Exercise: With pictures omitted, output the records below exactly as they appear.

(Front-end code edit data)
★ ★ ★ ★ ★ ★ ★

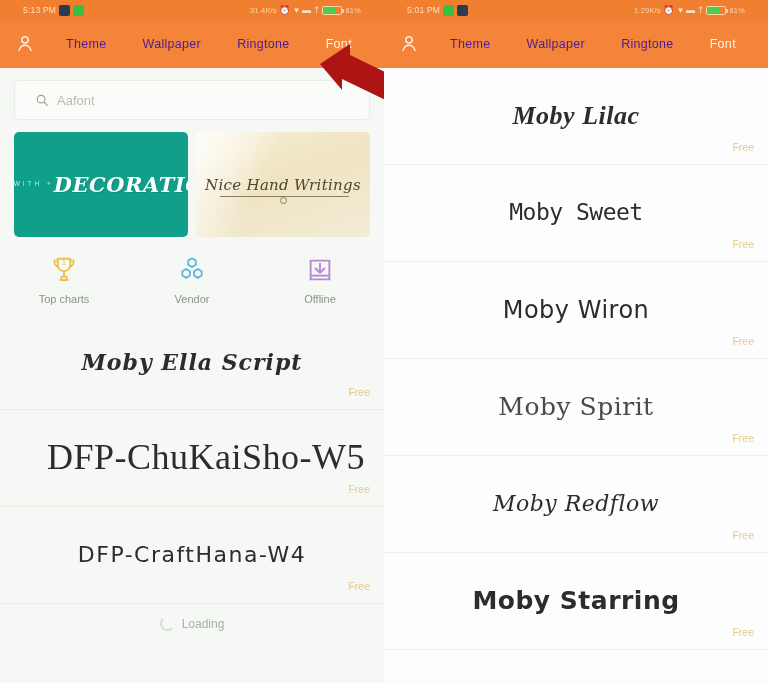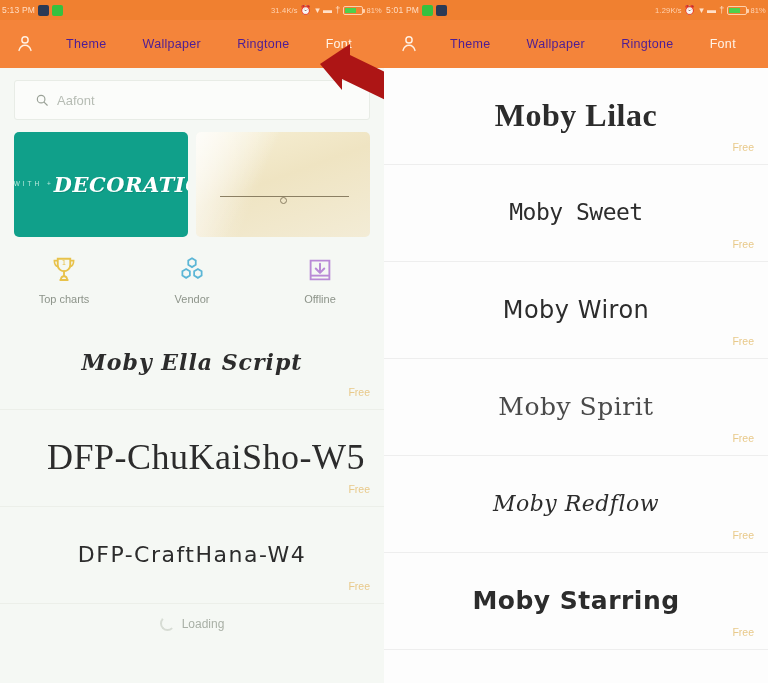--- a/index.html
+++ b/index.html
@@ -11,21 +11,21 @@
   }
   .screens { display:flex; width:768px; height:683px; position:relative; }
   .panel { position:relative; height:683px; overflow:hidden; }
   .panel.left  { width:384px; background:#f5f8f4; }
   .panel.right { width:384px; background:#fdfdfd; }
 
   
   .statusbar {
     height:20px; background:#f08030;
     display:flex; align-items:center; justify-content:space-between;
-    padding:0 2px; color:#ffd9bb; font-size:8.5px; letter-spacing:.2px;
+    padding:0 23px; color:#ffd9bb; font-size:8.5px; letter-spacing:.2px;
   }
   .sb-left, .sb-right { display:flex; align-items:center; gap:3px; }
   .sb-clock { font-size:8.5px; color:#ffdcc2; }
   .sb-chip {
     width:11px; height:11px; border-radius:2px; display:inline-block;
   }
   .sb-chip.dark { background:#2b3a55; }
   .sb-chip.green { background:#35c13f; }
   .sb-data { font-size:7.5px; color:#ffd3b2; }
   .sb-ico { color:#ffe0c8; font-size:9px; line-height:1; }
@@ -117,21 +117,21 @@
   }
   .font-free {
     position:absolute; right:14px; bottom:11px;
     color:#e8c98a; font-size:10.5px;
   }
 
   
   .f-script   { font-family:"DejaVu Serif", serif; font-style:italic; font-weight:bold; font-size:22px; letter-spacing:1px; }
   .f-serif    { font-family:Liberation Serif, serif; font-size:36px; letter-spacing:.5px;margin-left:28px; }
   .f-craft    { font-family:"DejaVu Sans", sans-serif; font-size:22px; letter-spacing:1.5px; }
-  .f-lilac    { font-family:"Liberation Serif", serif; font-weight:bold; font-size:32px; letter-spacing:.5px; }
+  .f-lilac    { font-family:"Liberation Serif", serif; font-style:italic; font-weight:bold; font-size:26px; letter-spacing:.5px; }
   .f-sweet    { font-family:"DejaVu Sans Mono", monospace; font-size:23px; letter-spacing:-.5px; }
   .f-wiron    { font-family:"DejaVu Sans", sans-serif; font-size:24px; letter-spacing:.5px; }
   .f-spirit   { font-family:"DejaVu Serif", serif; font-size:25px; color:#4a4a4a; letter-spacing:.5px; }
   .f-redflow  { font-family:"DejaVu Serif", serif; font-style:italic; font-size:22px; letter-spacing:.5px; }
   .f-starring { font-family:"DejaVu Sans", sans-serif; font-weight:bold; font-size:25px; letter-spacing:.5px; }
 
   
   .loading {
     display:flex; align-items:flex-end; justify-content:center; gap:7px;
     padding:12px 0; color:#a9b0a6; font-size:12px;
@@ -196,20 +196,21 @@
       </div>
     </div>
 
     <div class="banners">
       <div class="card card-teal">
         <div class="kicker">+ JUST WITH +</div>
         <div class="title">DECORATION</div>
         <div class="sub">D E C O R A T I O N</div>
       </div>
       <div class="card card-paper">
+        <div class="title">Nice Hand Writings</div>
         <div class="rule"></div>
         <div class="knot"></div>
       </div>
     </div>
 
     <div class="quickrow">
       <div class="quick">
         <svg width="30" height="30" viewBox="0 0 24 24">
           <path d="M7 3h10v5a5 5 0 0 1-10 0V3z" fill="none" stroke="#e8c24a" stroke-width="1.5"></path>
           <path d="M7 4.5H4.3c0 3 1.2 4.4 2.9 4.8M17 4.5h2.7c0 3-1.2 4.4-2.9 4.8" fill="none" stroke="#e8c24a" stroke-width="1.3"></path>

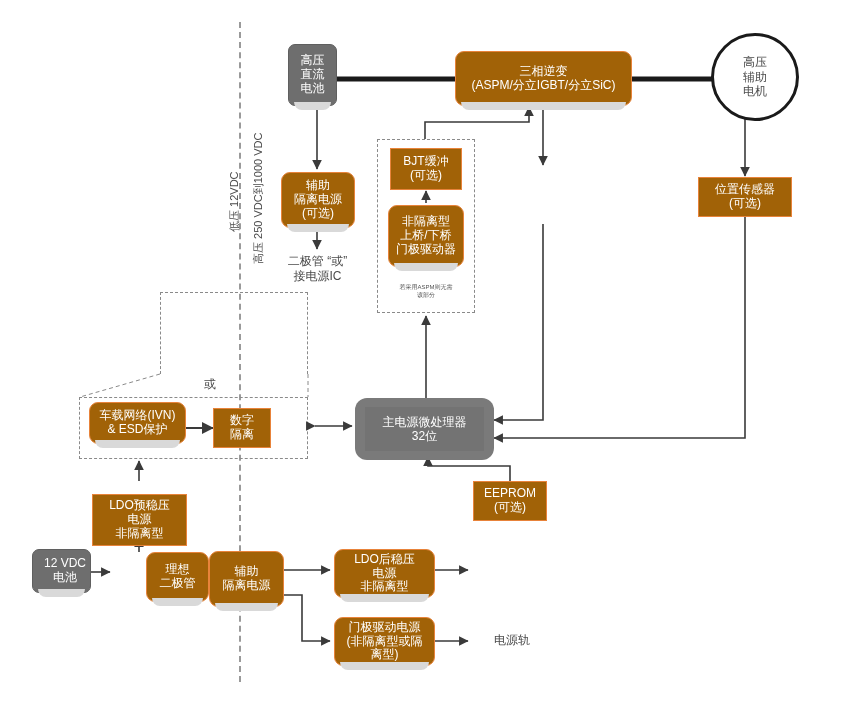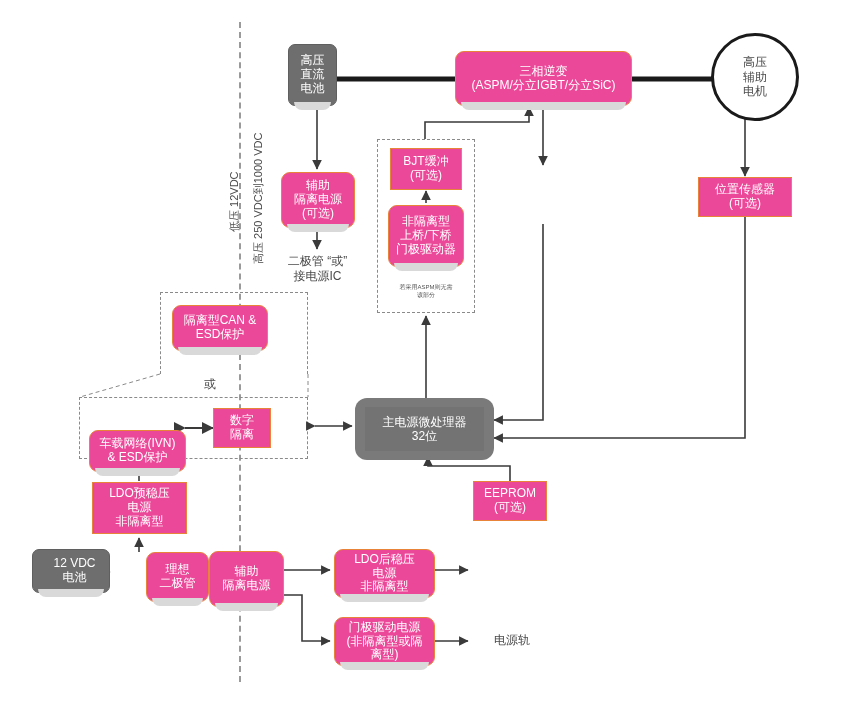--- a/index.html
+++ b/index.html
@@ -23,21 +23,21 @@
     display: flex;
     align-items: center;
     justify-content: center;
     text-align: center;
     color: #ffffff;
     line-height: 1.15;
     white-space: pre-line;
     z-index: 5;
   }
   .orange {
-    background: #ec4899;
+    background: #a16207;
     border: 1px solid #e8833a;
   }
   .orange-r {
     border-radius: 9px;
   }
   .gray {
     background: #6e6e6e;
     border: 1px solid #5f5f5f;
   }
   .gray-r {
@@ -227,36 +227,34 @@
 (可选)</div>
 
   <div class="node orange orange-r shadow3d f12" style="left:388px; top:205px; width:76px; height:62px;">非隔离型
 上桥/下桥
 门极驱动器</div>
 
   <div class="plain f6" style="left:386px; top:284px; width:80px; color:#555;">若采用ASPM则无需
 该部分</div>
 
 
-  <div class="node orange orange-r shadow3d f12" style="left:172px; top:305px; width:96px; height:46px;">隔离型CAN &amp;
-ESD保护</div>
 
   <div class="plain f12" style="left:190px; top:377px; width:40px;">或</div>
 
-  <div class="node orange orange-r shadow3d f12" style="left:89px; top:430px; width:97px; height:42px;">车载网络(IVN)
+  <div class="node orange orange-r shadow3d f12" style="left:89px; top:402px; width:97px; height:42px;">车载网络(IVN)
 &amp; ESD保护</div>
 
   <div class="node orange f12" style="left:213px; top:408px; width:58px; height:40px;">数字
 隔离</div>
 
-  <div class="node orange f12" style="left:92px; top:482px; width:95px; height:52px;">LDO预稳压
+  <div class="node orange f12" style="left:92px; top:494px; width:95px; height:52px;">LDO预稳压
 电源
 非隔离型</div>
 
-  <div class="node gray gray-r shadow3d f12" style="left:32px; top:549px; width:78px; height:44px;padding-left:7px;">12 VDC
+  <div class="node gray gray-r shadow3d f12" style="left:32px; top:549px; width:59px; height:44px;padding-left:7px;">12 VDC
 电池</div>
 
   <div class="node orange orange-r shadow3d f12" style="left:110px; top:552px; width:63px; height:50px;margin-left:36px;">理想
 二极管</div>
 
   <div class="node orange orange-r shadow3d f12" style="left:209px; top:551px; width:75px; height:56px;">辅助
 隔离电源</div>
 
   <div class="node orange orange-r shadow3d f12" style="left:334px; top:549px; width:101px; height:49px;">LDO后稳压
 电源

★ ★ ★ ★ ★ ★ ★

Task output:
--- a/index.html
+++ b/index.html
@@ -11,21 +11,21 @@
   }
   .screens { display:flex; width:768px; height:683px; position:relative; }
   .panel { position:relative; height:683px; overflow:hidden; }
   .panel.left  { width:384px; background:#f5f8f4; }
   .panel.right { width:384px; background:#fdfdfd; }
 
   
   .statusbar {
     height:20px; background:#f08030;
     display:flex; align-items:center; justify-content:space-between;
-    padding:0 2px; color:#ffd9bb; font-size:8.5px; letter-spacing:.2px;
+    padding:0 23px; color:#ffd9bb; font-size:8.5px; letter-spacing:.2px;
   }
   .sb-left, .sb-right { display:flex; align-items:center; gap:3px; }
   .sb-clock { font-size:8.5px; color:#ffdcc2; }
   .sb-chip {
     width:11px; height:11px; border-radius:2px; display:inline-block;
   }
   .sb-chip.dark { background:#2b3a55; }
   .sb-chip.green { background:#35c13f; }
   .sb-data { font-size:7.5px; color:#ffd3b2; }
   .sb-ico { color:#ffe0c8; font-size:9px; line-height:1; }
@@ -117,21 +117,21 @@
   }
   .font-free {
     position:absolute; right:14px; bottom:11px;
     color:#e8c98a; font-size:10.5px;
   }
 
   
   .f-script   { font-family:"DejaVu Serif", serif; font-style:italic; font-weight:bold; font-size:22px; letter-spacing:1px; }
   .f-serif    { font-family:Liberation Serif, serif; font-size:36px; letter-spacing:.5px;margin-left:28px; }
   .f-craft    { font-family:"DejaVu Sans", sans-serif; font-size:22px; letter-spacing:1.5px; }
-  .f-lilac    { font-family:"Liberation Serif", serif; font-weight:bold; font-size:32px; letter-spacing:.5px; }
+  .f-lilac    { font-family:"Liberation Serif", serif; font-style:italic; font-weight:bold; font-size:26px; letter-spacing:.5px; }
   .f-sweet    { font-family:"DejaVu Sans Mono", monospace; font-size:23px; letter-spacing:-.5px; }
   .f-wiron    { font-family:"DejaVu Sans", sans-serif; font-size:24px; letter-spacing:.5px; }
   .f-spirit   { font-family:"DejaVu Serif", serif; font-size:25px; color:#4a4a4a; letter-spacing:.5px; }
   .f-redflow  { font-family:"DejaVu Serif", serif; font-style:italic; font-size:22px; letter-spacing:.5px; }
   .f-starring { font-family:"DejaVu Sans", sans-serif; font-weight:bold; font-size:25px; letter-spacing:.5px; }
 
   
   .loading {
     display:flex; align-items:flex-end; justify-content:center; gap:7px;
     padding:12px 0; color:#a9b0a6; font-size:12px;
@@ -196,20 +196,21 @@
       </div>
     </div>
 
     <div class="banners">
       <div class="card card-teal">
         <div class="kicker">+ JUST WITH +</div>
         <div class="title">DECORATION</div>
         <div class="sub">D E C O R A T I O N</div>
       </div>
       <div class="card card-paper">
+        <div class="title">Nice Hand Writings</div>
         <div class="rule"></div>
         <div class="knot"></div>
       </div>
     </div>
 
     <div class="quickrow">
       <div class="quick">
         <svg width="30" height="30" viewBox="0 0 24 24">
           <path d="M7 3h10v5a5 5 0 0 1-10 0V3z" fill="none" stroke="#e8c24a" stroke-width="1.5"></path>
           <path d="M7 4.5H4.3c0 3 1.2 4.4 2.9 4.8M17 4.5h2.7c0 3-1.2 4.4-2.9 4.8" fill="none" stroke="#e8c24a" stroke-width="1.3"></path>

--- a/index.html
+++ b/index.html
@@ -23,21 +23,21 @@
     display: flex;
     align-items: center;
     justify-content: center;
     text-align: center;
     color: #ffffff;
     line-height: 1.15;
     white-space: pre-line;
     z-index: 5;
   }
   .orange {
-    background: #ec4899;
+    background: #a16207;
     border: 1px solid #e8833a;
   }
   .orange-r {
     border-radius: 9px;
   }
   .gray {
     background: #6e6e6e;
     border: 1px solid #5f5f5f;
   }
   .gray-r {
@@ -227,36 +227,34 @@
 (可选)</div>
 
   <div class="node orange orange-r shadow3d f12" style="left:388px; top:205px; width:76px; height:62px;">非隔离型
 上桥/下桥
 门极驱动器</div>
 
   <div class="plain f6" style="left:386px; top:284px; width:80px; color:#555;">若采用ASPM则无需
 该部分</div>
 
 
-  <div class="node orange orange-r shadow3d f12" style="left:172px; top:305px; width:96px; height:46px;">隔离型CAN &amp;
-ESD保护</div>
 
   <div class="plain f12" style="left:190px; top:377px; width:40px;">或</div>
 
-  <div class="node orange orange-r shadow3d f12" style="left:89px; top:430px; width:97px; height:42px;">车载网络(IVN)
+  <div class="node orange orange-r shadow3d f12" style="left:89px; top:402px; width:97px; height:42px;">车载网络(IVN)
 &amp; ESD保护</div>
 
   <div class="node orange f12" style="left:213px; top:408px; width:58px; height:40px;">数字
 隔离</div>
 
-  <div class="node orange f12" style="left:92px; top:482px; width:95px; height:52px;">LDO预稳压
+  <div class="node orange f12" style="left:92px; top:494px; width:95px; height:52px;">LDO预稳压
 电源
 非隔离型</div>
 
-  <div class="node gray gray-r shadow3d f12" style="left:32px; top:549px; width:78px; height:44px;padding-left:7px;">12 VDC
+  <div class="node gray gray-r shadow3d f12" style="left:32px; top:549px; width:59px; height:44px;padding-left:7px;">12 VDC
 电池</div>
 
   <div class="node orange orange-r shadow3d f12" style="left:110px; top:552px; width:63px; height:50px;margin-left:36px;">理想
 二极管</div>
 
   <div class="node orange orange-r shadow3d f12" style="left:209px; top:551px; width:75px; height:56px;">辅助
 隔离电源</div>
 
   <div class="node orange orange-r shadow3d f12" style="left:334px; top:549px; width:101px; height:49px;">LDO后稳压
 电源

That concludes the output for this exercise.